= Staub-Traugott Phenomenon =

The Staub-Traugott Phenomenon (or Staub-Traugott Effect) is the premise that a normal subject fed glucose will rapidly return to normal levels of blood glucose after an initial spike, and will see improved reaction to subsequent glucose feedings.

== History ==

A. T. B. Jacobson determined in 1913 that carbohydrate ingestion results in blood glucose fluctuations. Hamman and Hirschman first reported improvement of carbohydrate tolerance following repeated glucose administration in 1919. H. Staub in 1921 and K. Traugott in 1922 subsequently confirmed the improved reaction in healthy subjects and the phenomenon was named for them.

== Mechanism ==

Abraira and Lawrence describe the original discovery as being that "when glucose loads are given in succession, orally or intravenously, significant and progressive improvement in glucose tolerance will occur in normal and nonketotic diabetic subjects. This facilitated disposal of a glucose load is known as the Staub-Traugott phenomenon."

This phenomenon drew considerable interest as it was demonstrated that the ingested glucose was still being processed by the gut at the same rate while being cleared much more rapidly in the bloodstream. "It is not surprising that when a large amount of readily diffusible glucose is suddenly introduced into the alimentary tract the rate of absorption should exceed the rate at which the tissues can abstract it from the blood.

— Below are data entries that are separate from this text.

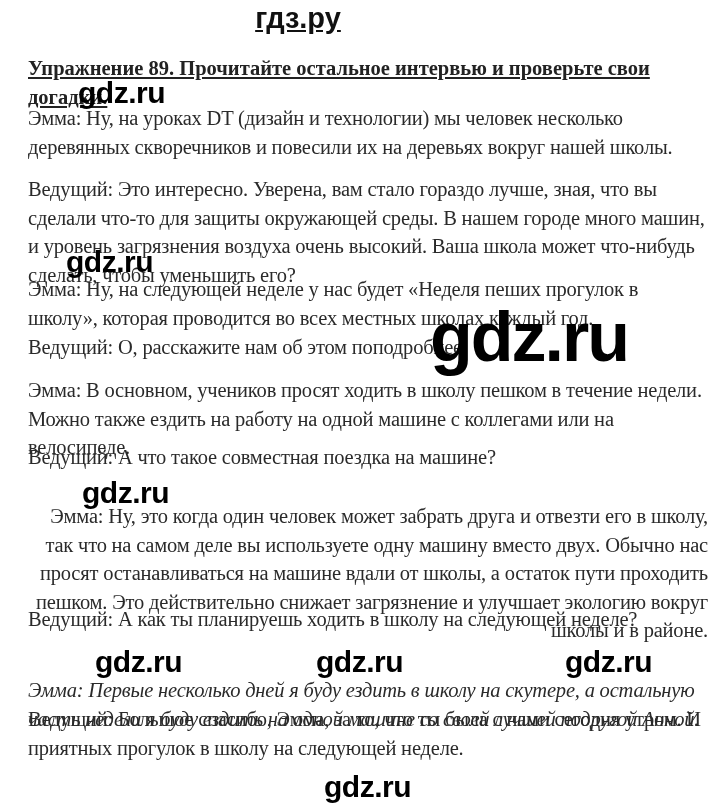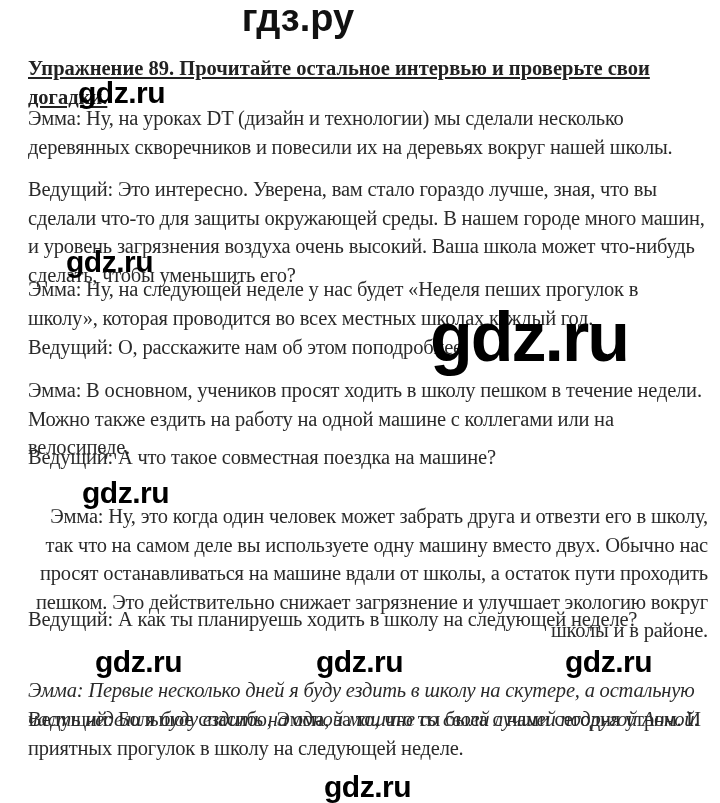"гдз.ру" .site-title { font-size: 38px -> 29px; text-decoration: none -> underline }
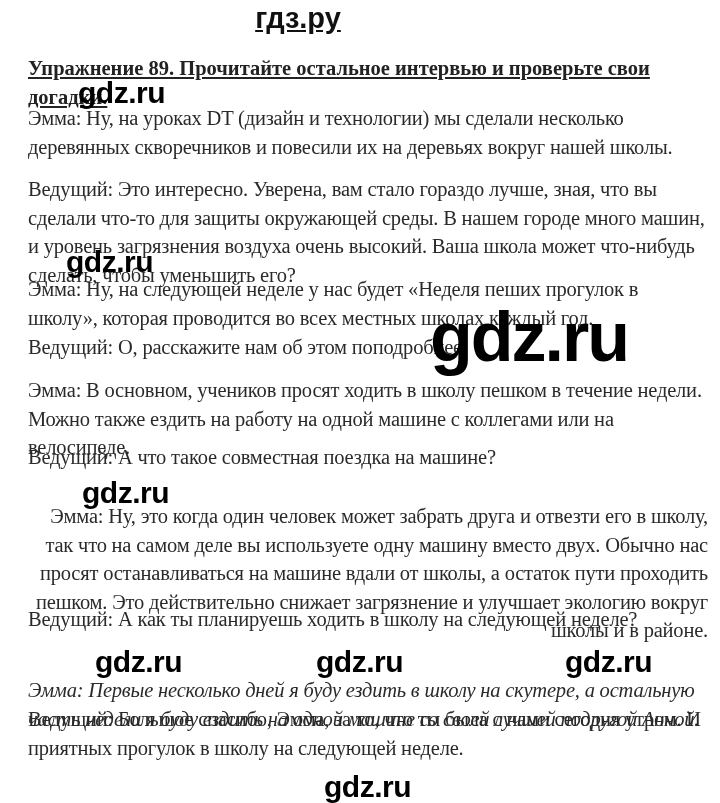"Эмма: Ну, на уроках DT" div.para { text: сделали -> человек }
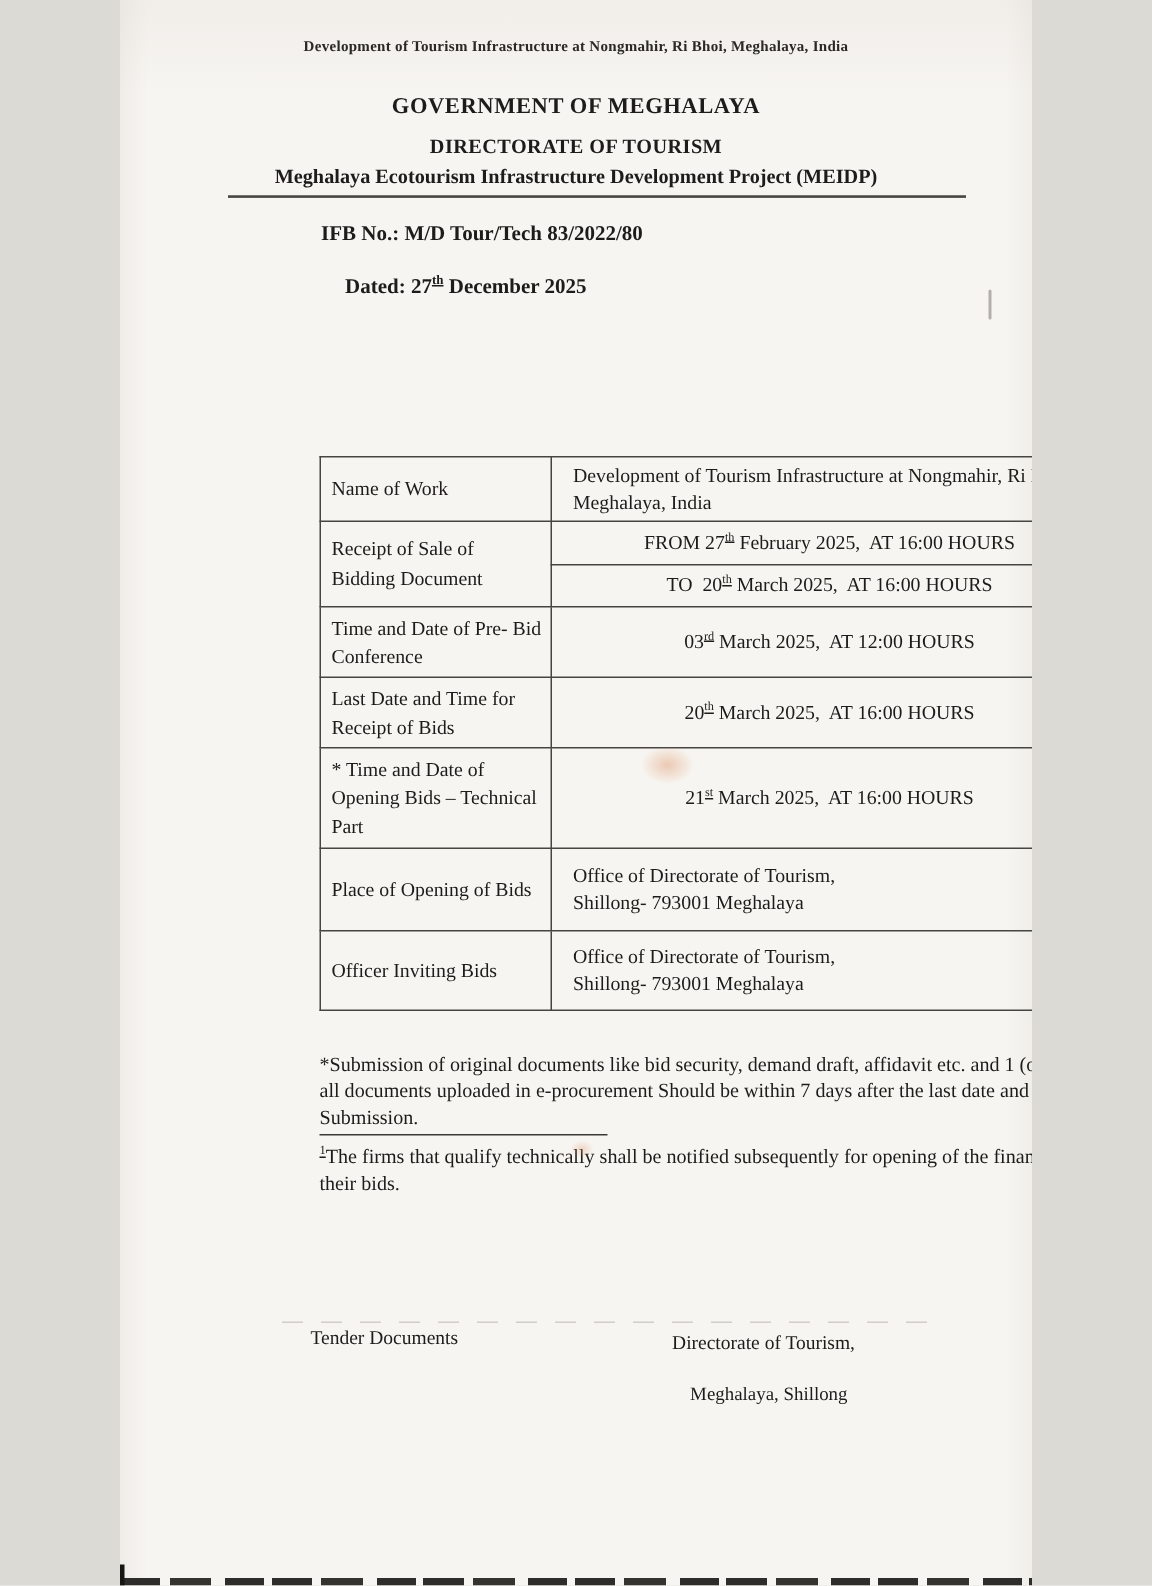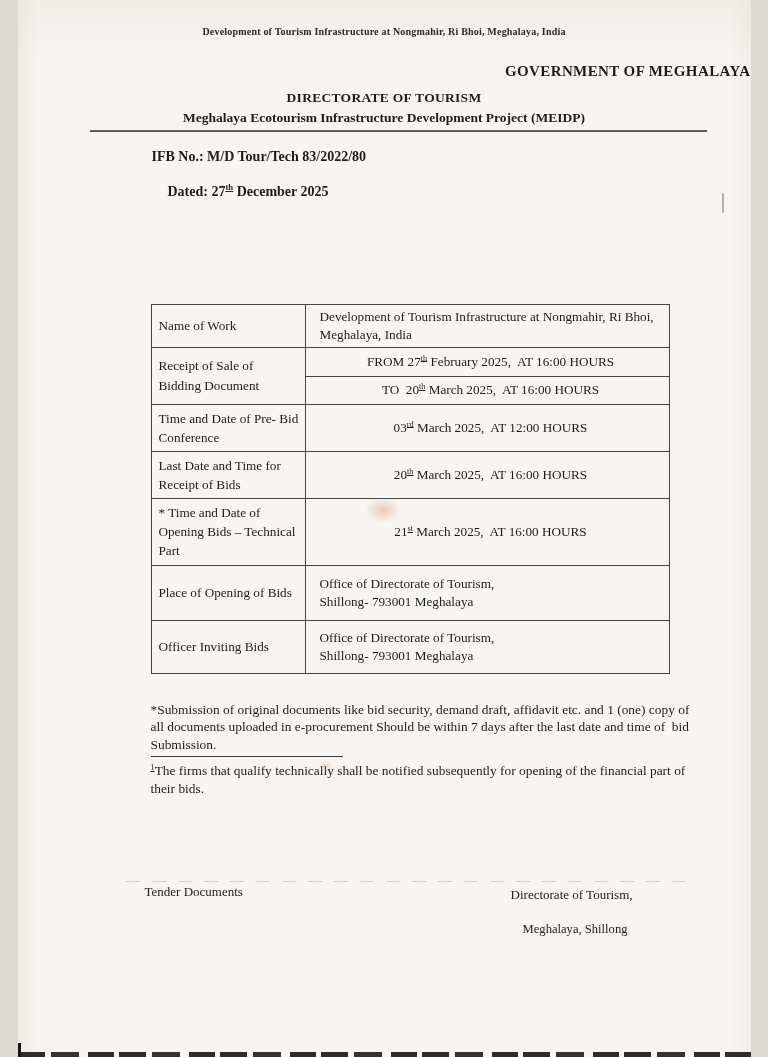"Development of Tourism Infrastructure at" .page { width: 733px -> 608px }
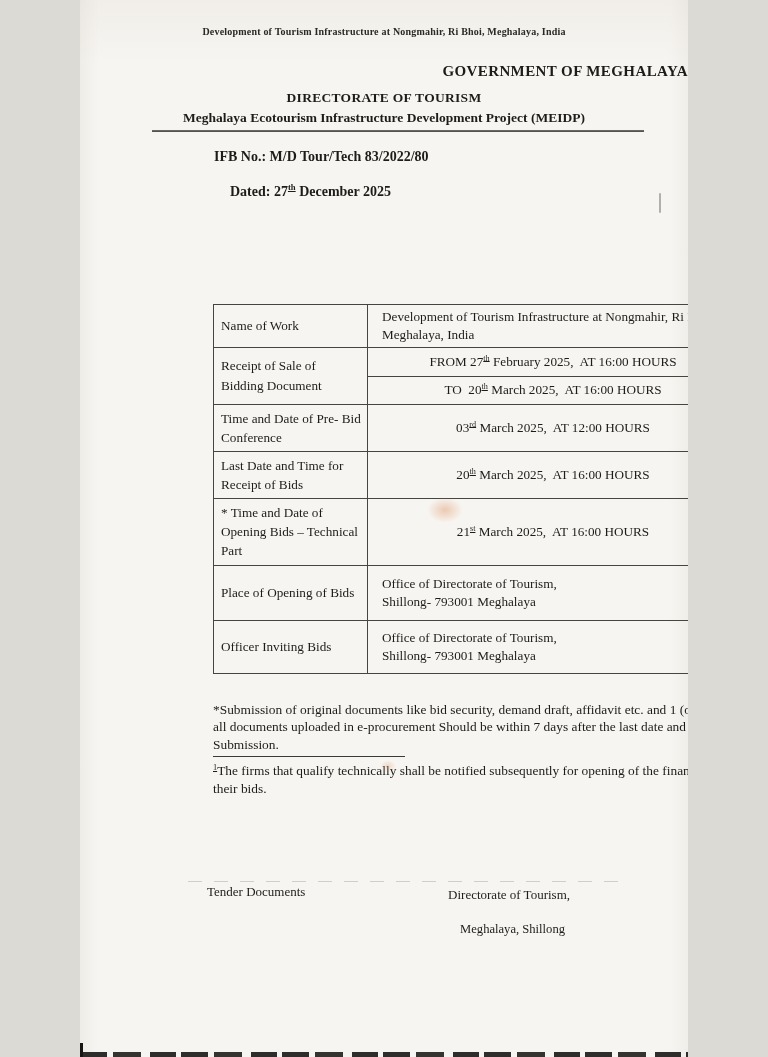"GOVERNMENT OF MEGHALAYA" .org1 { text-align: right -> none }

But it is not so clear why the curve should again fall to normal as rapidly as it often does at a time when the rate of absorption from the gut can be scarcely diminished."

Various mechanisms were hypothesized involving the liver and insulin. It was determined in 2009 that "enhanced potentiation of insulin response and increased suppression of hepatic glucose production [glycogenolysis and gluconeogenesis] are the main mechanisms underlying the Staub-Traugott effect", meaning that the liver slows its release of glucose into the bloodstream and the existing insulin becomes better at clearing glucose from the bloodstream with each dose of glucose administered.

== Exceptions and limitations ==

This effect has been observed to disappear under conditions of starvation and in hypopituitary patients.

Attempts to base dietary and nutrition advice on this effect have met with limited success.